Return the data exactly, with all pictures removed.

Data records:
-.-.-

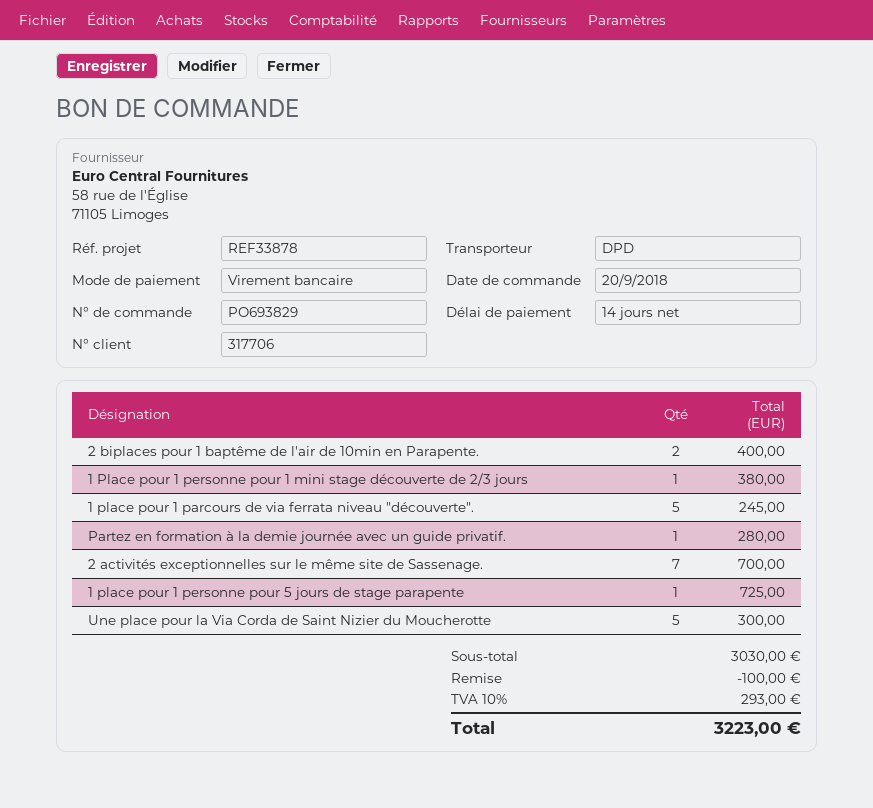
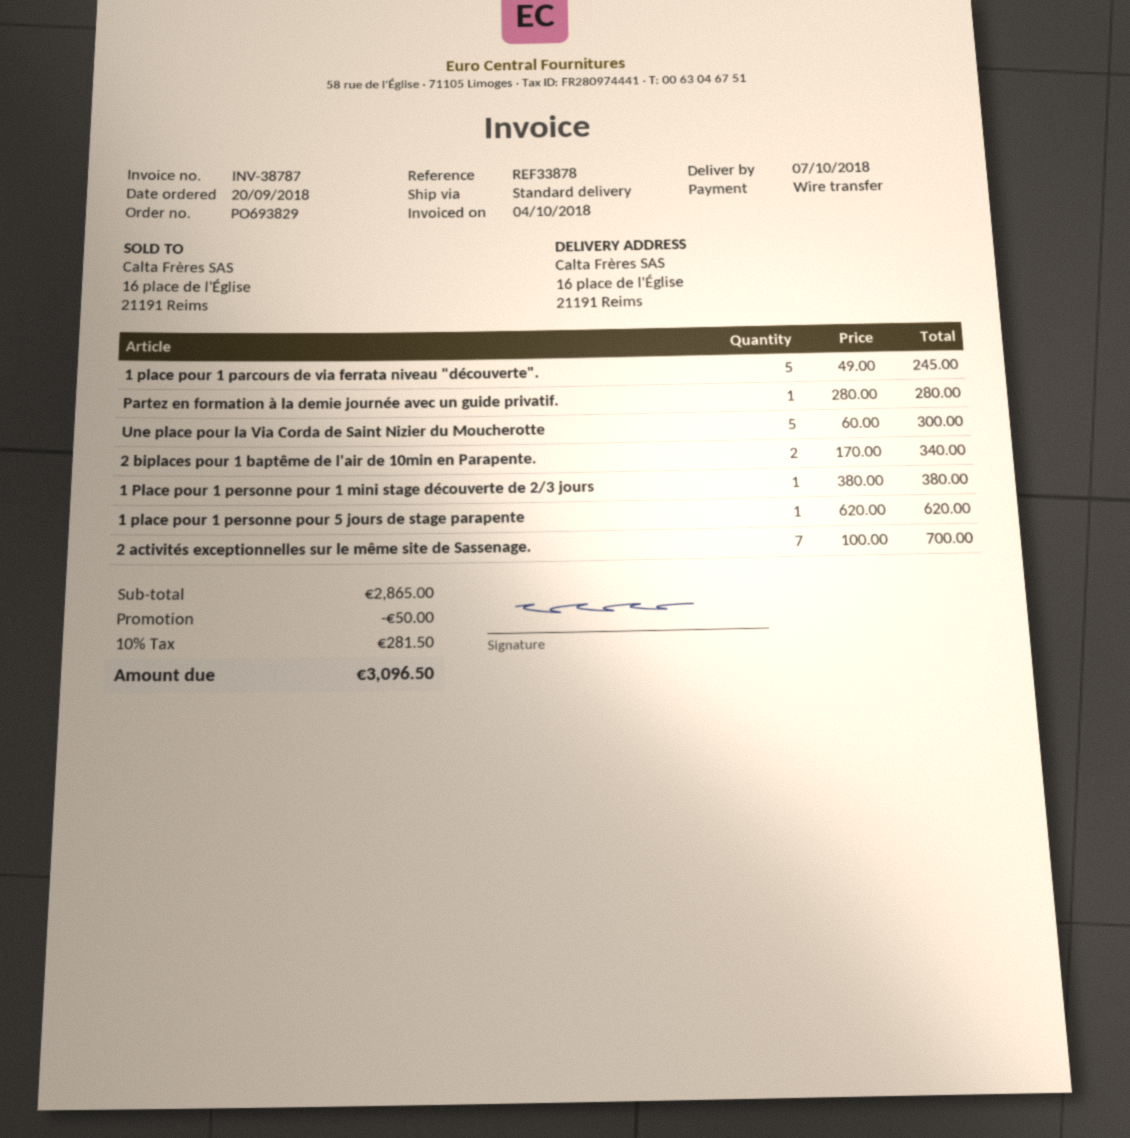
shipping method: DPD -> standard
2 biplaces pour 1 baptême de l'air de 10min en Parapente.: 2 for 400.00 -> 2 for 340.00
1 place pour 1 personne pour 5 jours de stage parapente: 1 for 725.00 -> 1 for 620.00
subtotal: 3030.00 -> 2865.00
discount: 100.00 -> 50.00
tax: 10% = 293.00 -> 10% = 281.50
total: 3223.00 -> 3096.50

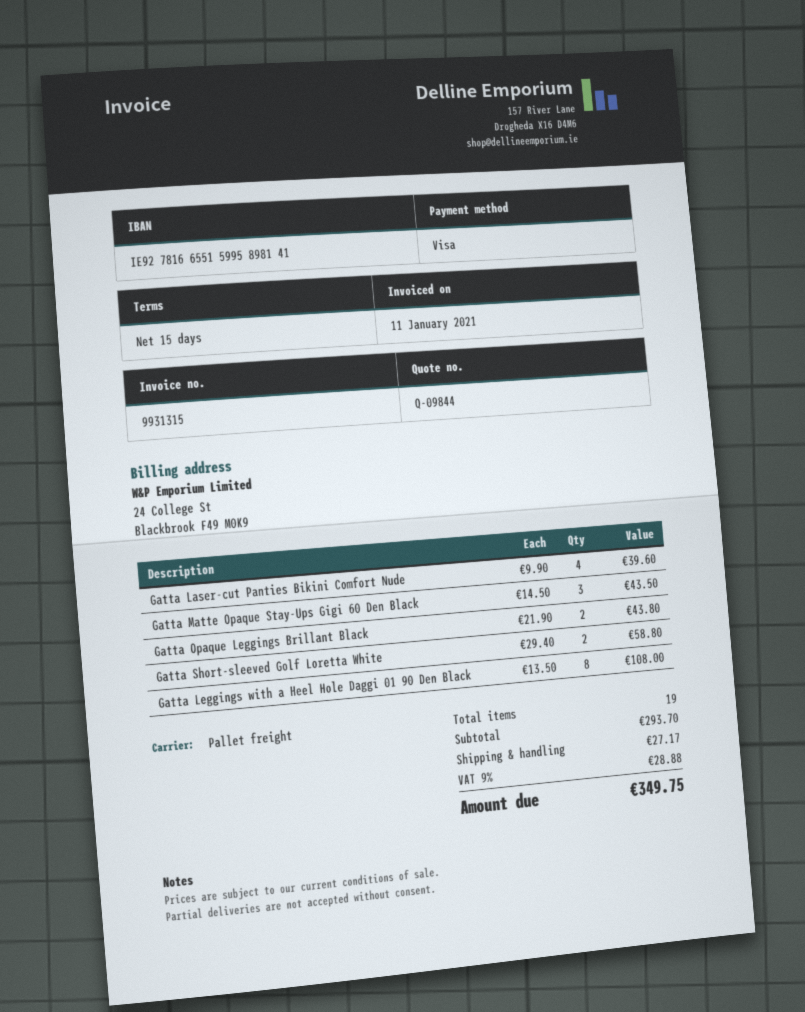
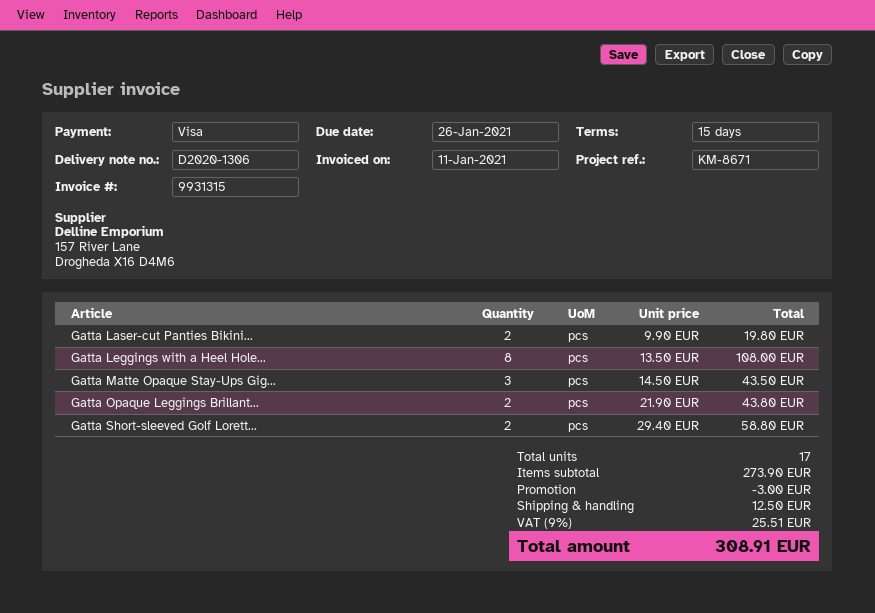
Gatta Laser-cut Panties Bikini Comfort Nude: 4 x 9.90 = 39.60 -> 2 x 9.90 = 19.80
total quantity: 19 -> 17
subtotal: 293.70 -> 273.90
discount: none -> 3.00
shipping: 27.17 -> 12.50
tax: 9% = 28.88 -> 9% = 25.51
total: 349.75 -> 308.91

-.-.-

### OUTPUT
shipping method: DPD -> standard
2 biplaces pour 1 baptême de l'air de 10min en Parapente.: 2 for 400.00 -> 2 for 340.00
1 place pour 1 personne pour 5 jours de stage parapente: 1 for 725.00 -> 1 for 620.00
subtotal: 3030.00 -> 2865.00
discount: 100.00 -> 50.00
tax: 10% = 293.00 -> 10% = 281.50
total: 3223.00 -> 3096.50

Gatta Laser-cut Panties Bikini Comfort Nude: 4 x 9.90 = 39.60 -> 2 x 9.90 = 19.80
total quantity: 19 -> 17
subtotal: 293.70 -> 273.90
discount: none -> 3.00
shipping: 27.17 -> 12.50
tax: 9% = 28.88 -> 9% = 25.51
total: 349.75 -> 308.91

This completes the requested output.